Le
goûter au parc, c'est également un moment de sociabilisation.
Assise
sur le même banc qu'une dame âgée, je constate que ma petite
sauvageonne observe ma voisine depuis une quinzaine de minutes, sans
bouger d'un iota, en fronçant les sourcils et en plissant les yeux.

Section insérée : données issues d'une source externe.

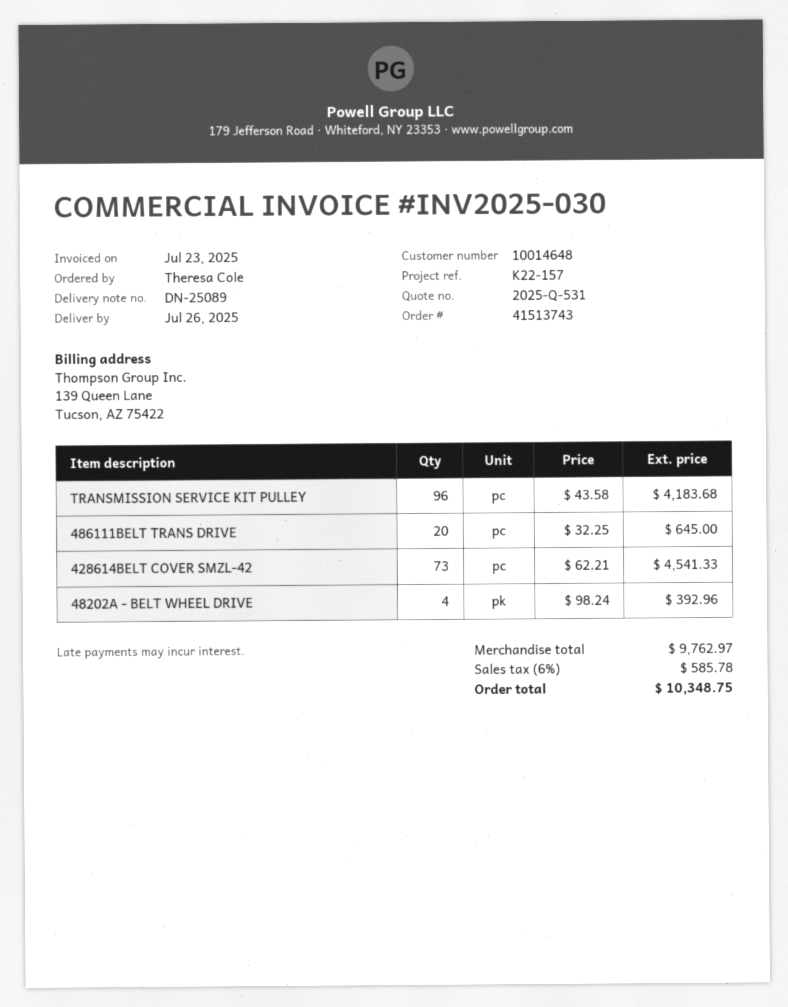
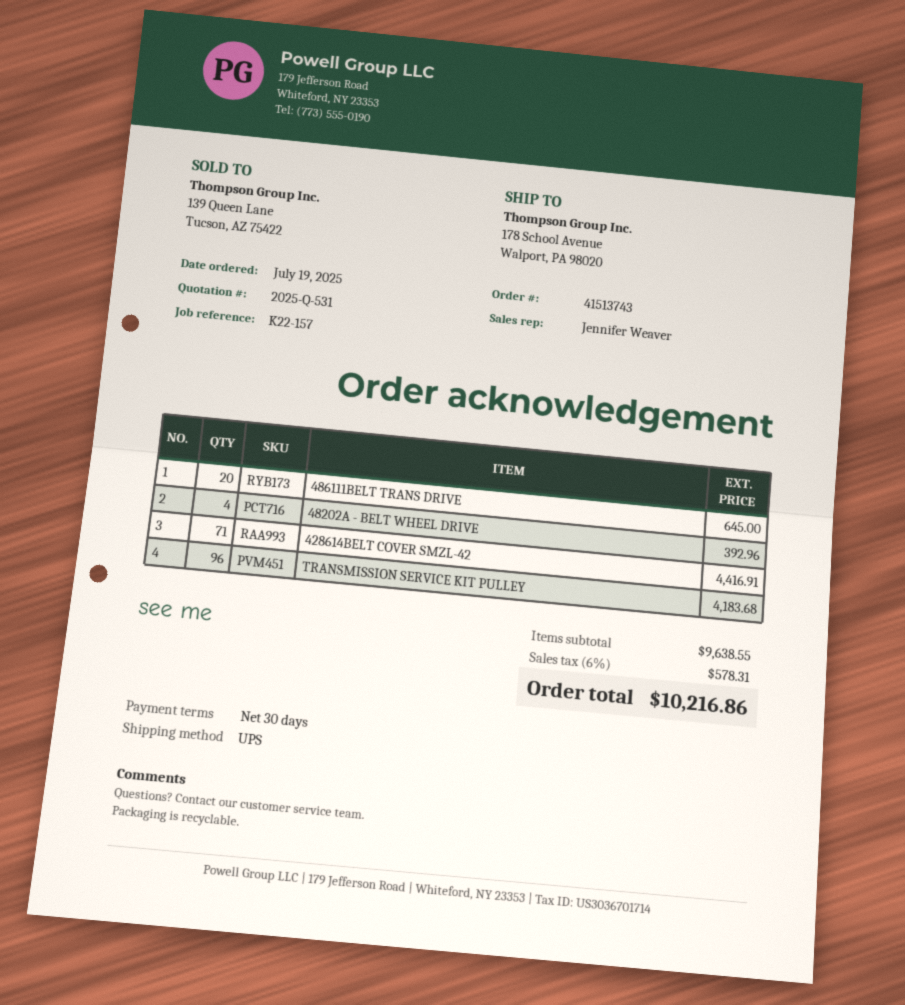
428614BELT COVER SMZL-42: 73 for 4541.33 -> 71 for 4416.91
subtotal: 9762.97 -> 9638.55
tax: 6% = 585.78 -> 6% = 578.31
total: 10348.75 -> 10216.86

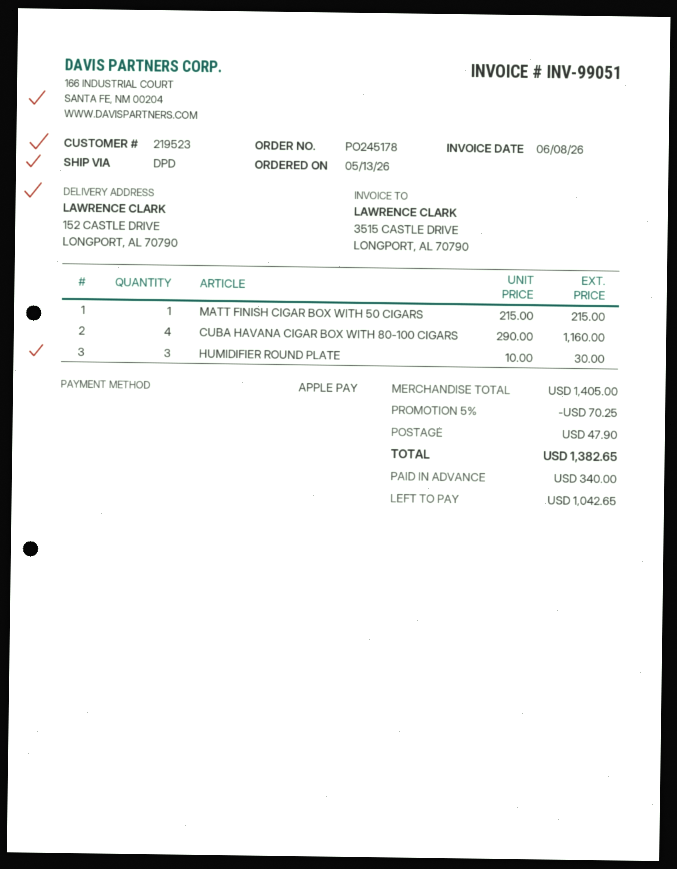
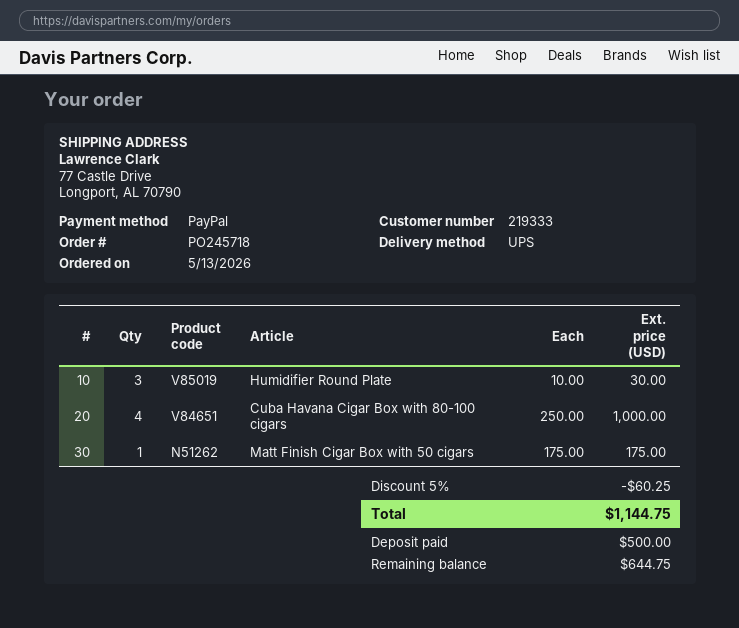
order number: PO245178 -> PO245718
customer number: 219523 -> 219333
payment method: Apple Pay -> PayPal
shipping method: DPD -> UPS
ship to: 152 CASTLE DRIVE, LONGPORT, AL 70790 -> 77 Castle Drive, Longport, AL 70790
MATT FINISH CIGAR BOX WITH 50 CIGARS: 1 x 215.00 = 215.00 -> 1 x 175.00 = 175.00
CUBA HAVANA CIGAR BOX WITH 80-100 CIGARS: 4 x 290.00 = 1160.00 -> 4 x 250.00 = 1000.00
discount: 5% = 70.25 -> 5% = 60.25
shipping: 47.90 -> none
total: 1382.65 -> 1144.75
deposit: 340.00 -> 500.00
balance: 1042.65 -> 644.75

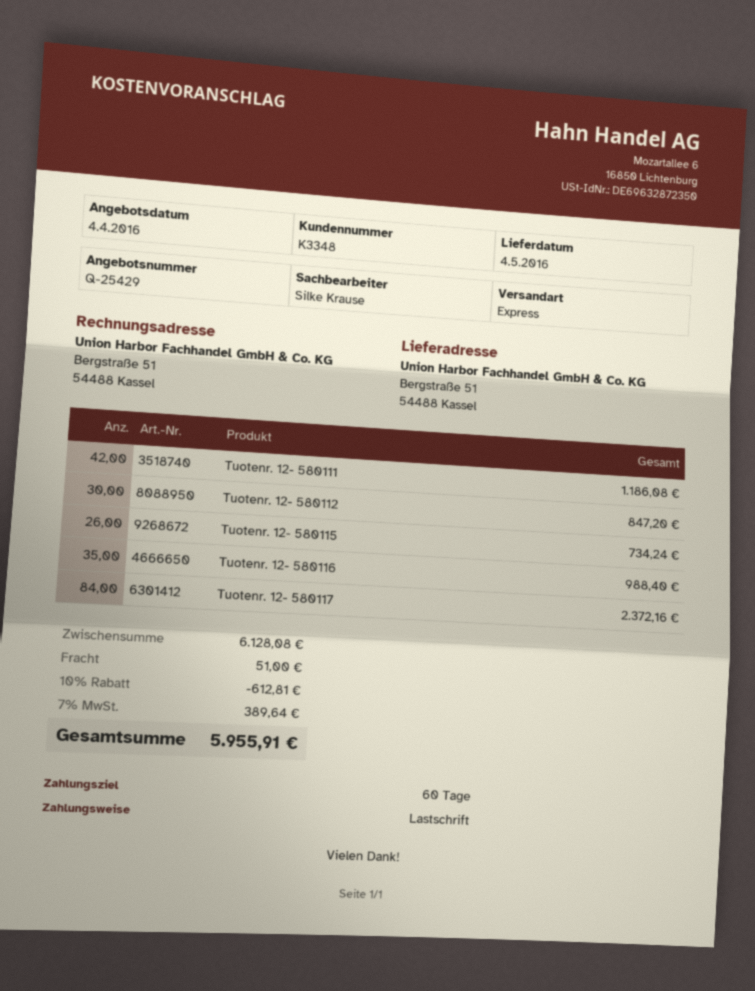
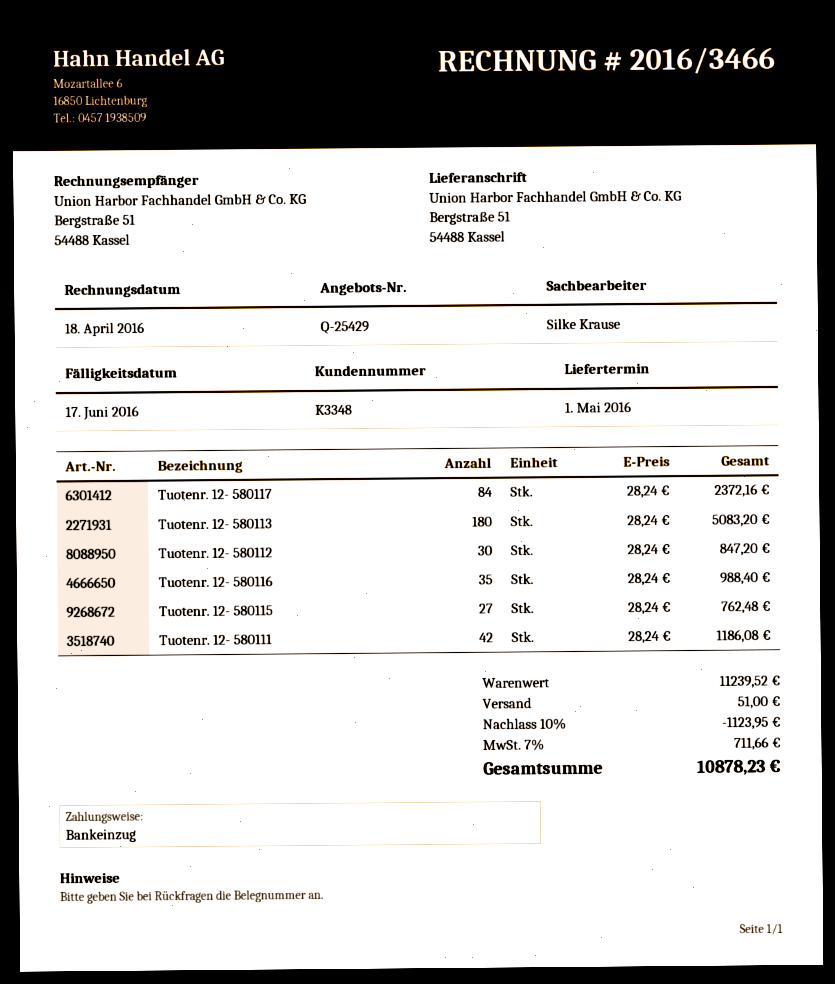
delivery date: 2016-05-04 -> 2016-05-01
Tuotenr. 12- 580115: 26 for 734.24 -> 27 for 762.48
Tuotenr. 12- 580113: none -> 180 for 5083.20
subtotal: 6128.08 -> 11239.52
discount: 10% = 612.81 -> 10% = 1123.95
tax: 7% = 389.64 -> 7% = 711.66
total: 5955.91 -> 10878.23

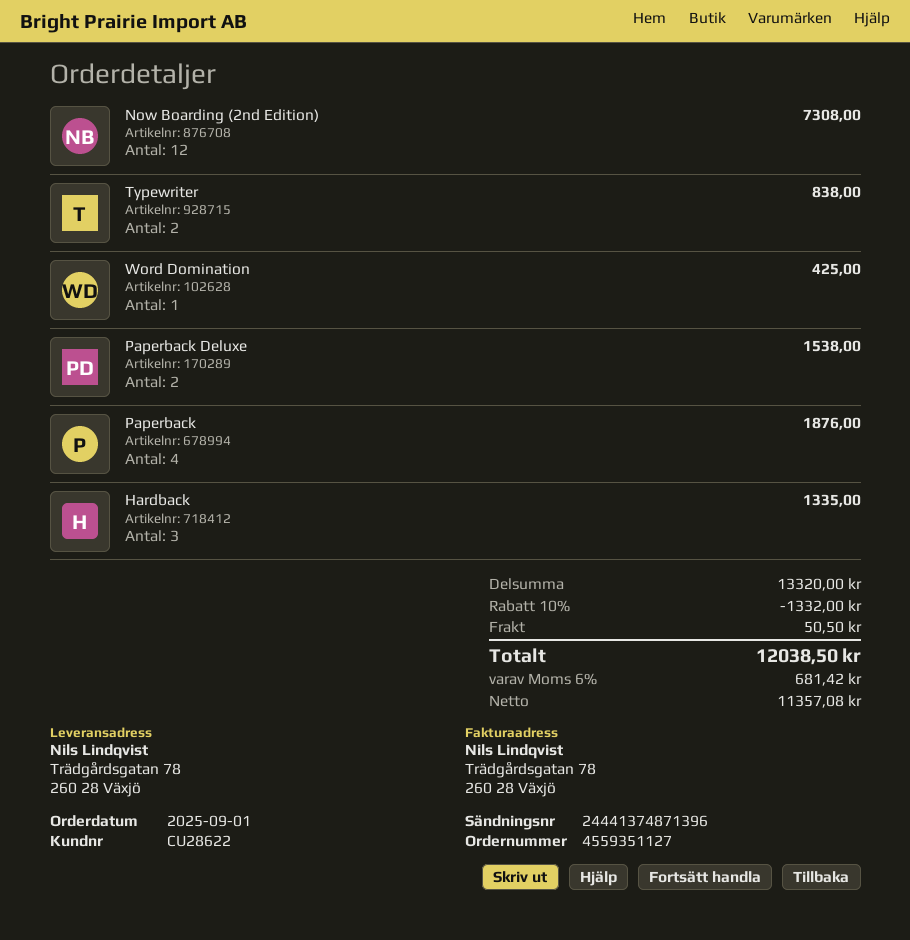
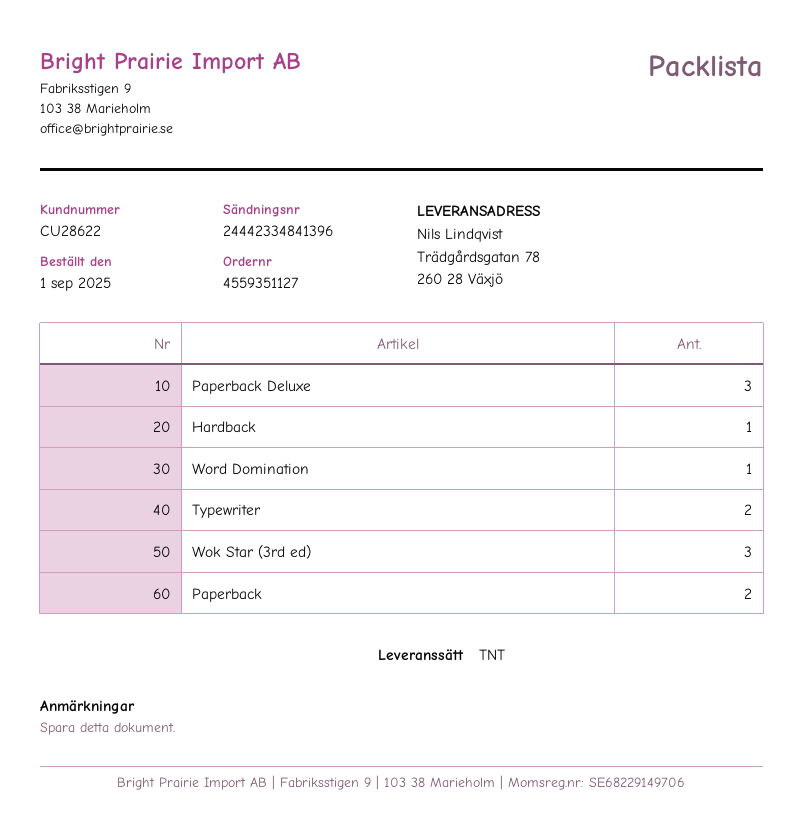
tracking number: 24441374871396 -> 24442334841396
Now Boarding (2nd Edition): 12 -> none
Paperback Deluxe: 2 -> 3
Paperback: 4 -> 2
Hardback: 3 -> 1
Wok Star (3rd ed): none -> 3

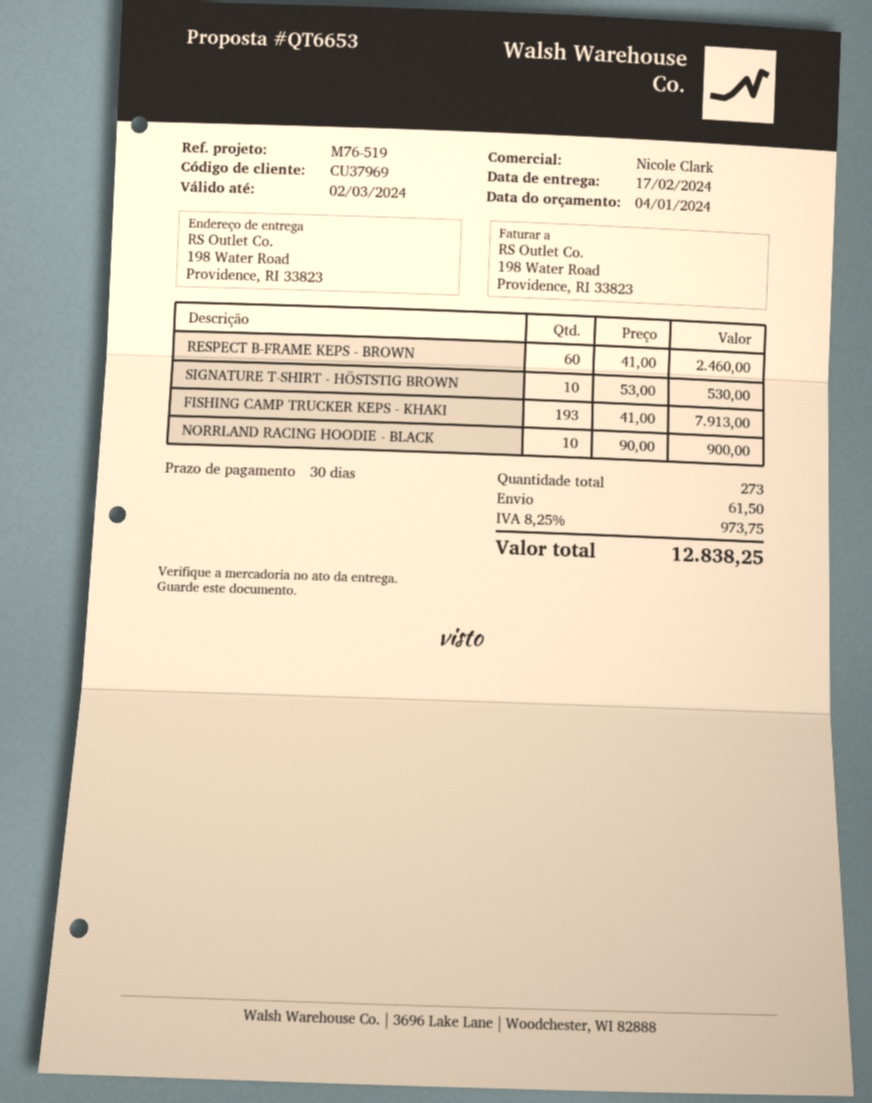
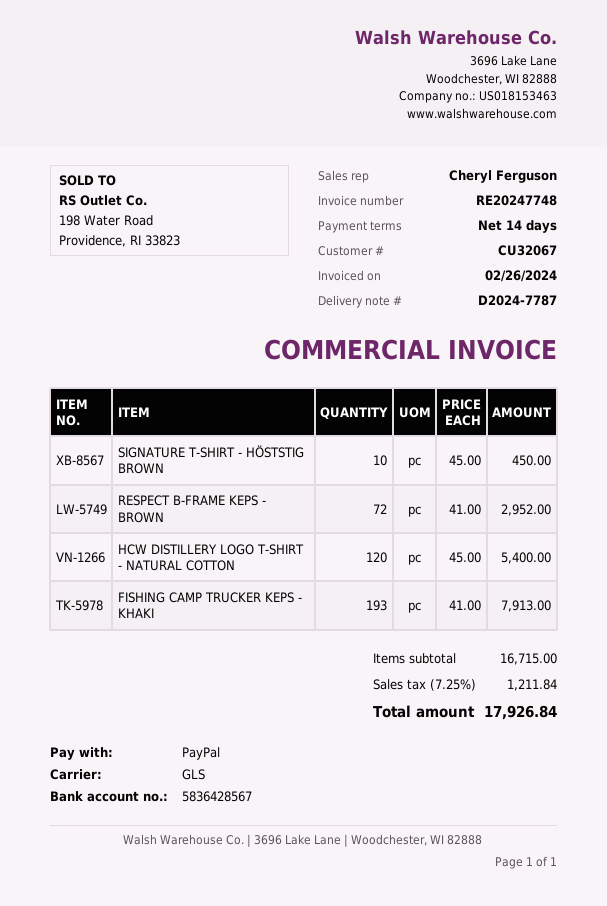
payment terms: 30 days -> 14 days
customer number: CU37969 -> CU32067
sales rep: Nicole Clark -> Cheryl Ferguson
RESPECT B-FRAME KEPS - BROWN: 60 x 41.00 = 2460.00 -> 72 x 41.00 = 2952.00
SIGNATURE T-SHIRT - HÖSTSTIG BROWN: 10 x 53.00 = 530.00 -> 10 x 45.00 = 450.00
NORRLAND RACING HOODIE - BLACK: 10 x 90.00 = 900.00 -> none
HCW DISTILLERY LOGO T-SHIRT - NATURAL COTTON: none -> 120 x 45.00 = 5400.00
shipping: 61.50 -> none
tax: 8.25% = 973.75 -> 7.25% = 1211.84
total: 12838.25 -> 17926.84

Plongée dans un bon bouquin, je ne prête pas attention à ses
grimaces et préfère profiter de ces minutes de calme.
Mais
quand je l'entends pleurer d'un coup d'un seul, comme si le ciel lui
était tombé sur la tête (ici c'est le pays d'Astérix et ses
habitants souffrent des mêmes peurs symptômatiques), telle une
louve qui protège ses petits, je bondis.
Après
ses longues minutes d'observation, il faut croire que ma princesse au
petit pois a analysé que ma pauvre voisine représente un danger
pour elle. En tous cas, aucun doute, elle est pétrifiée.
Une
fois
dans mes bras, contrairement à son habitude, elle ne se calme pas. Elle
ne quitte pas des yeux la petite dame qui, quant à elle, ne cache pas
son désespoir de faire si
peur à un bébé.
Ballotée
entre la pitié de cette dame toute triste et la compassion pour mon
bébé qui semble vivre une angoisse terrifiante, je décide de
réconcilier les deux générations.
"Oh
vous savez Madame, ne vous inquiétez pas, ne le prenez pas pour
vous, c'est l'âge où les bébés découvrent que tout le monde
n'est pas papa et maman..." (Tu parles, c'est juste que ta tête
ne lui revient pas ...)
"Oh
regarde mon bébé la belle voiture qui passe pas loin ! Ca ne
t'intéresse pas ? Tiens prends donc ce petit lion dans tes mains! Tu
n'en veux pas ? Attrape cette petite cuiller !..." Rien à
faire, elle est toujours fixée sur l'ancienne.
Là
je panique. C'est quoi son problème ?
Je
suis sans doute trop indulgente. Je tente une autre méthode, en
clamant bien haut et bien fort pour que ma voisine entende elle aussi
le message (j'ai toujours dans l'idée de ne froisser personne...) :
"Ca
suffit petite sauvage, la dame est très gentille (j'insiste...), tu
peux lui faire des sourires et lui montrer comme tu es mignonne. Ce
n'est pas gentil de la regarder comme ça. La dame serait très
contente si tu lui parlais..."
Je
patauge. La dame en question sombre de plus en plus: trop fatiguée
pour changer de banc, elle se décale petit à petit à l'extrémité
du mien. Je vois bien que mon bébé n'est pas plus rassurée: elle a
toujours ses petits yeux plissés et ses sourcils froncés (trop
mignon).
Ne
sachant plus par quel bout la calmer, j'oublie un instant
l'apprentissage théorique de la sociabilisation. Je laisse ma petite
fille tranquille et tente de recoller les morceaux avec l'autre
génération. Se lance alors une discussion sur tout et rien, nous
parlons à bâtons rompus de la pluie et du beau temps (sujet très
en vogue dès que les températures ne sont pas de saison).
Sans
y faire attention, ma petite s'est ouverte et la voilà qui gazouille
et raconte sa vie à ma nouvelle copine, tout en lui montrant ses
plus beaux sourires.
D'accord
mon bébé, la leçon est retenue: mieux que les discours, il y a
l'exemple !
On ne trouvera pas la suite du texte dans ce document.